DATA
+++++
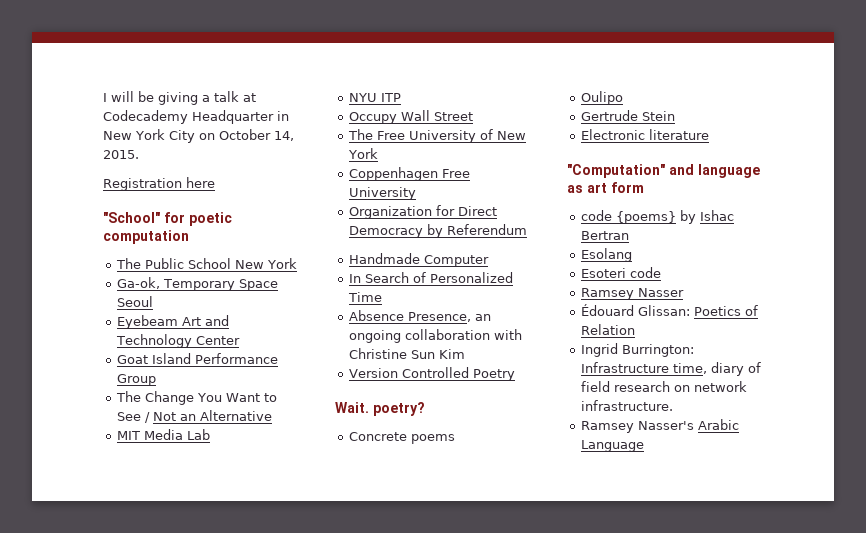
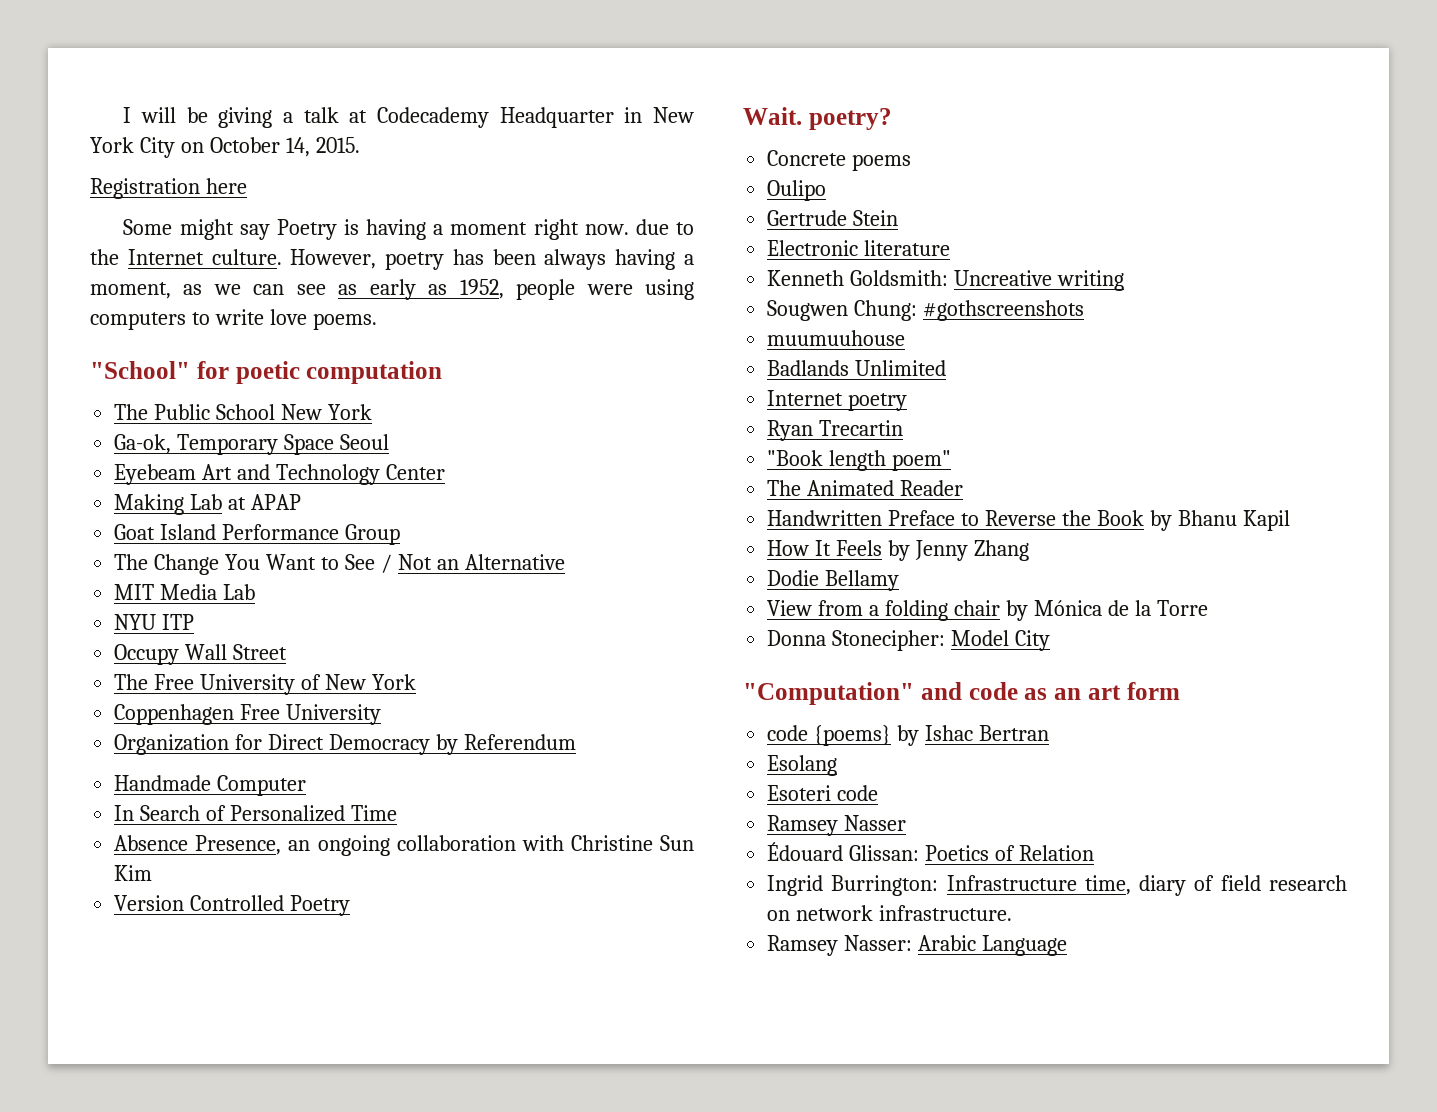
(215, 182) none -> [123,219,694,240] [90,249,694,270] [90,279,694,300] [90,309,377,330] // Some might say Poetry is having a moment right now. due to the Internet culture. However, poetry has been always having a moment, as we can see as early as 1952, people were using computers to write love poems.
(241, 340) none -> [114,494,302,515] // Making Lab at APAP
(710, 134) none -> [767,270,1125,291] [767,300,1085,321] [767,330,906,346] [767,360,947,376] [767,390,908,411] [767,420,904,441] [767,450,952,471] [767,480,964,496] [767,510,1290,531] [767,540,1029,561] [767,570,900,591] [767,600,1208,621] [767,630,1051,651] // Kenneth Goldsmith: Uncreative writing // Sougwen Chung: #gothscreenshots // muumuuhouse // Badlands Unlimited // Internet poetry // Ryan Trecartin // "Book length poem" // The Animated Reader // Handwritten Preface to Reverse the Book by Bhanu Kapil // How It Feels by Jenny Zhang // Dodie Bellamy // View from a folding chair by Mónica de la Torre // Donna Stonecipher: Model City
[697,164,760,178] [567,185,583,193] language as -> [968,682,1081,700] code as an
[638,421,695,430] Nasser's -> [844,935,913,951] Nasser:

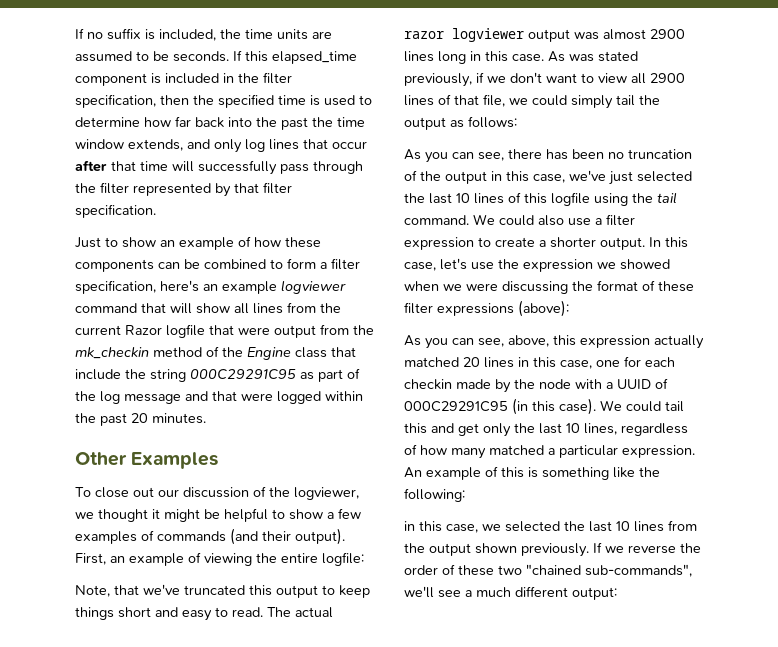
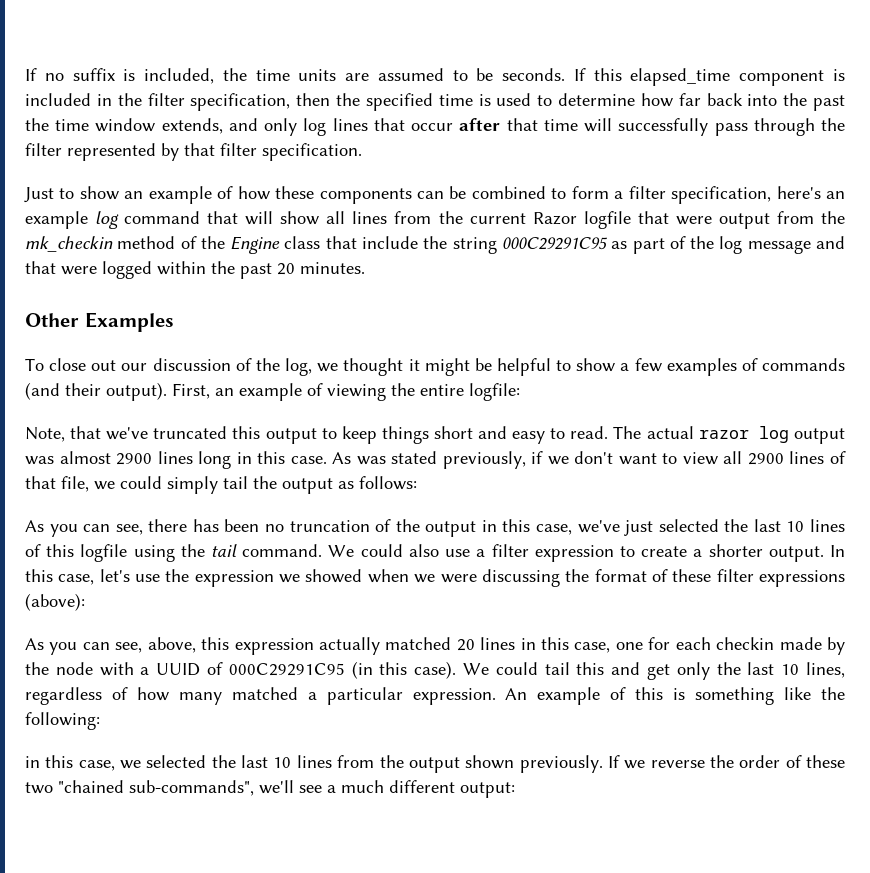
[281,280,346,294] logviewer -> [95,211,120,229] log
[294,487,359,500] logviewer, -> [285,358,313,376] log,
[452,28,524,42] logviewer -> [758,426,789,443] log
+++++
WORK ITEM
Write down all the entries exactly, but not the pictures they hold.

ANSWER TO THIS EXERCISE
(215, 182) none -> [123,219,694,240] [90,249,694,270] [90,279,694,300] [90,309,377,330] // Some might say Poetry is having a moment right now. due to the Internet culture. However, poetry has been always having a moment, as we can see as early as 1952, people were using computers to write love poems.
(241, 340) none -> [114,494,302,515] // Making Lab at APAP
(710, 134) none -> [767,270,1125,291] [767,300,1085,321] [767,330,906,346] [767,360,947,376] [767,390,908,411] [767,420,904,441] [767,450,952,471] [767,480,964,496] [767,510,1290,531] [767,540,1029,561] [767,570,900,591] [767,600,1208,621] [767,630,1051,651] // Kenneth Goldsmith: Uncreative writing // Sougwen Chung: #gothscreenshots // muumuuhouse // Badlands Unlimited // Internet poetry // Ryan Trecartin // "Book length poem" // The Animated Reader // Handwritten Preface to Reverse the Book by Bhanu Kapil // How It Feels by Jenny Zhang // Dodie Bellamy // View from a folding chair by Mónica de la Torre // Donna Stonecipher: Model City
[697,164,760,178] [567,185,583,193] language as -> [968,682,1081,700] code as an
[638,421,695,430] Nasser's -> [844,935,913,951] Nasser:

[281,280,346,294] logviewer -> [95,211,120,229] log
[294,487,359,500] logviewer, -> [285,358,313,376] log,
[452,28,524,42] logviewer -> [758,426,789,443] log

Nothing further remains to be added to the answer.